Citigroup a ouvert son siège régional à Riyad, devenant ainsi le dernier géant de Wall Street à s'implanter en Arabie saoudite, alors que la concurrence s'intensifie pour accéder au gouvernement du royaume et à son fonds souverain de 1 000 milliards de dollars.
La présence de Citi constitue en réalité une étape supplémentaire dans la stratégie à long terme d'alignement sur le nouvel ordre économique saoudien.
Au lieu de suivre ses concurrents dans le prestigieux quartier financier du roi Abdallah, Citi a choisi la Kingdom Tower, l'un des gratte-ciel les plus emblématiques de Riyad. Ce bureau pilotera les opérations et la stratégie au Moyen-Orient et en Afrique du Nord, mais la banque n'a pas souhaité communiquer le nombre d'employés.
« L’établissement d’un siège régional ici à Riyad témoigne à la fois de notre confiance dans la dynamique du royaume et de notre engagement à être proches des clients qui sont à l’origine de ce changement », a déclaré la directrice générale Jane Fraser.
Citi se joint à la course de Wall Street vers Riyad
L'ouverture de Citi intervient quelques jours avant l'arrivée de Fraser à Riyad pour prendre la parole lors de la Future Investment Initiative (FII), plus connue sous le nom de « Davos du désert », un forum annuel d'investisseurs qui réunit des dirigeants financiers mondiaux et le conseil d'administration saoudien.
Seront également présents Jamie Dimon, le PDG de JPMorgan Chase, et David Solomon, le directeur de Goldman Sachs.
Plus tôt ce mois-ci, JPMorgan a obtenu sa propre licence de siège régional, tandis que Morgan Stanley et BlackRock avaient déjà obtenu ce type d'approbation.
La réglementation saoudienne stipule que toute entreprise étrangère souhaitant obtenir destracgouvernementaux doit avoir un siège social local, ce qui inclut l'accès au puissant Fonds d'investissement public, devenu un véritable aimant pour les banques et les investisseurs internationaux.
Le partenariat complexe entre les États-Unis et l'Arabie saoudite repose sur le pétrole et l'énergie
Les relations américano-saoudiennes ont débuté en 1933 et ont été officialisées par l'accord d'assistance mutuelle en matière de défense de 1951. Cet accord prévoyait un échange simple : la protection américaine contre le pétrole saoudien.
Au fil des décennies, les deux pays ont bâti l'une des alliances les plus solides au monde, malgré les profondes différences entre une monarchie absolue islamique et une république laïque. Ce partenariat s'est renforcé après 1945, Washington fournissant un soutien militaire tandis que Riyad continuait d'assurer un approvisionnement en pétrole converti en dollars.
Cette conception impliquait souvent que les États-Unis ferment les yeux sur des questions comme le wahhabisme, les droits de l'homme et les accusations de terrorisme d'État.
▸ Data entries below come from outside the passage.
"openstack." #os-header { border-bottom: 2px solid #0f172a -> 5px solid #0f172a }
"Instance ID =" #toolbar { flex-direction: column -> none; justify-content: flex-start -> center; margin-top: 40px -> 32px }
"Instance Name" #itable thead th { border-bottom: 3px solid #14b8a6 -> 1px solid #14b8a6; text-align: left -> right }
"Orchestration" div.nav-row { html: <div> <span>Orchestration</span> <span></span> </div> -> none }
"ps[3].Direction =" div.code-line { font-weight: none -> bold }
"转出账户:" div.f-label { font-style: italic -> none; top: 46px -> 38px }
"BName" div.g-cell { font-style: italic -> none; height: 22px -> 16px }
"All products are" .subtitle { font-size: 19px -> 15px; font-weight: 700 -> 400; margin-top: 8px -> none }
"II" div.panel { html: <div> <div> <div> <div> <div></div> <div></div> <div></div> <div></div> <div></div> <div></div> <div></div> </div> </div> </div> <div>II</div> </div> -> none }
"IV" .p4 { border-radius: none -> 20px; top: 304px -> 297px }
La coopération a atteint son apogée après l'invasion soviétique de l'Afghanistan en 1979, lorsque les deux camps ont soutenu les milices antisoviétiques. La guerre du Golfe de 1991 a encore renforcé la collaboration militaire, les troupes américaines, saoudiennes et britanniques ayant chassé l'Irak du Koweït.
Des dissensions sont néanmoins apparues concernant Israël, l'embargo pétrolier de 1973, l'invasion de l'Irak en 2003 et les conséquences des attentats du 11 septembre, perpétrés pour la plupart par des ressortissants saoudiens. Les tensions se sont ravivées sous la présidence de Barack Obama, avant que la visite de Donald Trump à Riyad en 2017 ne ravive le dialogue. Mais l'assassinat du journaliste Jamal Khashoggi au consulat saoudien d'Istanbul en 2018 a de nouveau suscité l'indignation. Les enquêteurs turcs et les services de renseignement américains ont conclu que le meurtre avait été commandité par le prince héritier Mohammed ben Salmane, ce qui a entraîné des sanctions contre des responsables saoudiens. Le Congrès a tenté de suspendre les ventes d'armes américaines liées à la guerre au Yémen, mais l'administration Trump a bloqué cette initiative, préservant ainsi l'un des partenaires de défense les plus lucratifs de Washington.